Under German law, denying the Holocaust — in which 6 million Jews were murdered by the Nazis between 1941 and 1945 — constitutes incitement of racial hatred and can carry a prison sentence of up to five years.
Haverbeck and her late husband Werner Georg Haverbeck, who was an active member of the Nazi party in the run-up to and during the Second World War, founded a right-wing education center called Collegium Humanum, which has been banned since 2008. She has also written for the right-wing magazine Stimme des Reiches (Voice of the Empire), which she also used to express her views that the Holocaust never took place.
Time still to serve
Haverbeck, from the German town of Vlotho near Bielefeld, has been sentenced for similar charges on five other occasions. The most recent, in October, saw her sentenced to six months in prison by a district court in Berlin for incitement of racial hatred after she claimed at a public event that the gas chambers and Auschwitz concentration camp “were not real.”
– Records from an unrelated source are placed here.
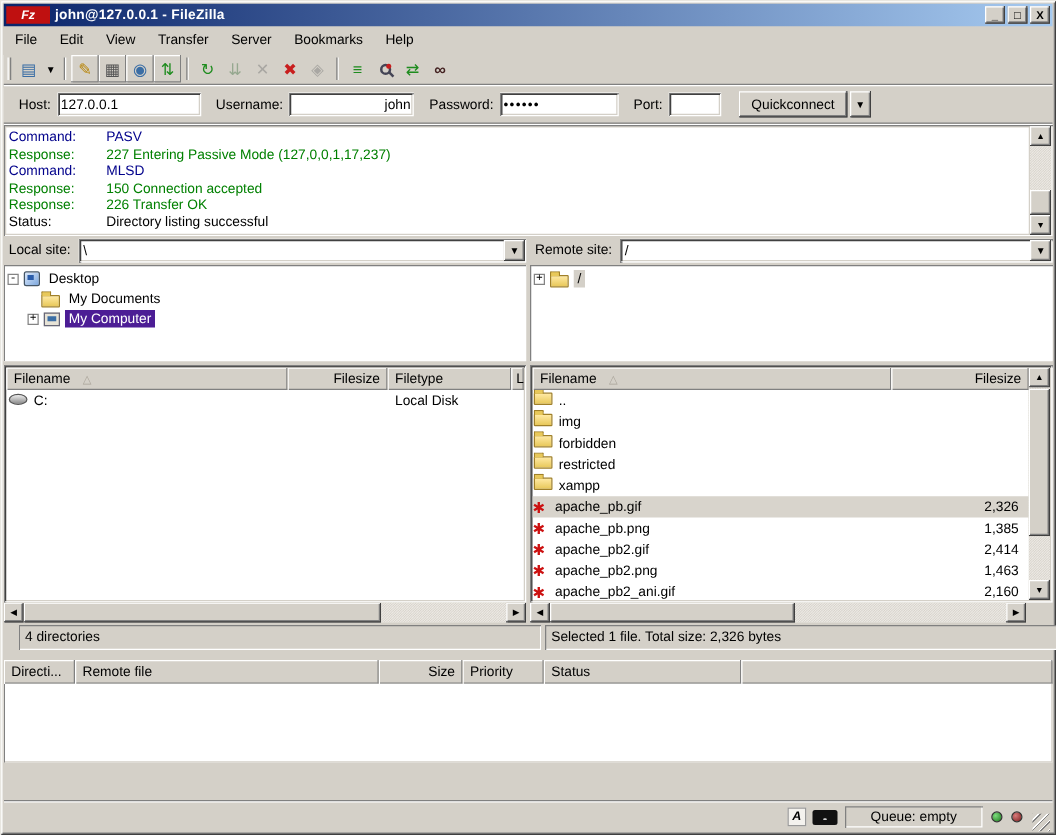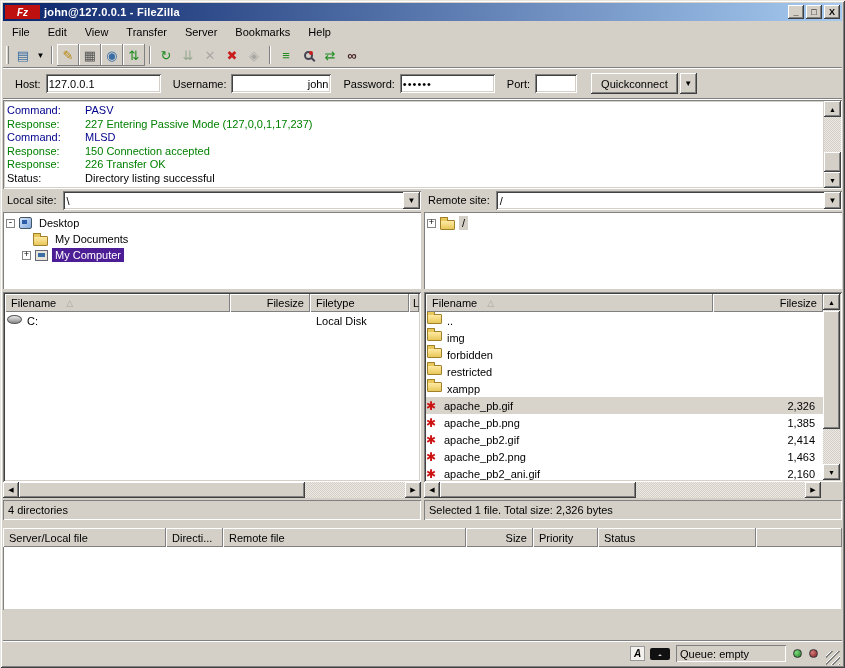"4 directories" .lstatus { left: 0 -> 12px }
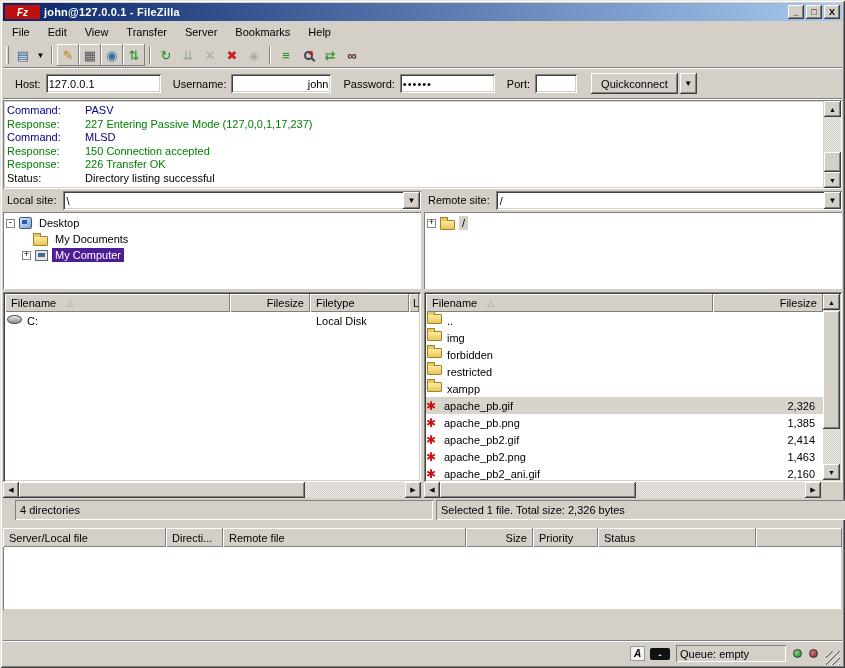"Server/Local file" div.hcell { html: <div> <span>Server/Local file</span> </div> -> none }
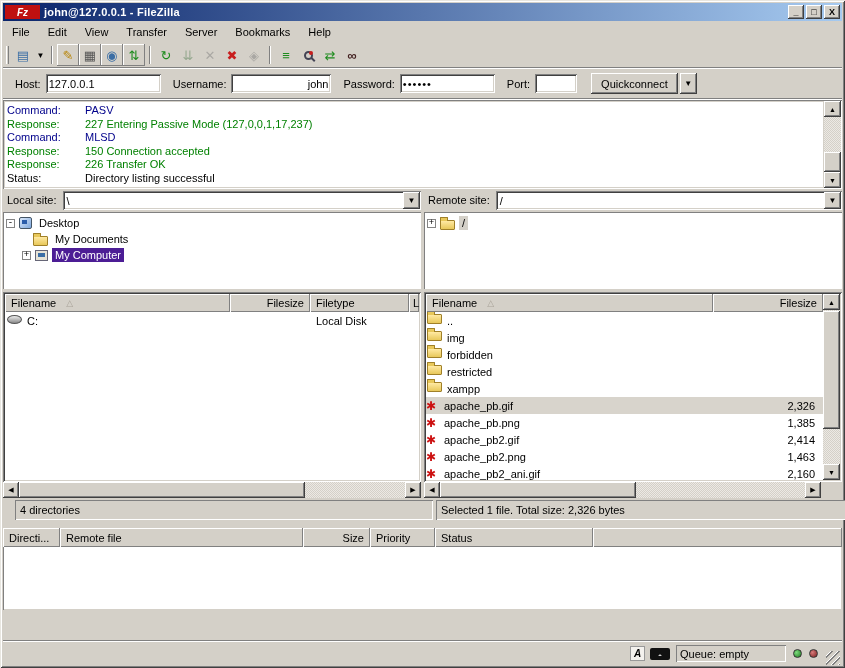"Queue: empty" .qbox { justify-content: none -> center; padding: 0 4px -> 0 16px }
In August she was handed a two-year sentence by a regional court in Lower Saxony.
Haverbeck has appealed the rulings passed down against her and proceedings in each other case remains ongoing. Haverbeck claims she has been merely been repeating an opinion.
This Tuesday’s appeal verdict is not final, either. Haverbeck’s lawyers intend to take the case to the Higher Regional Court in the town of Hamm, their last chance to challenge the sentence.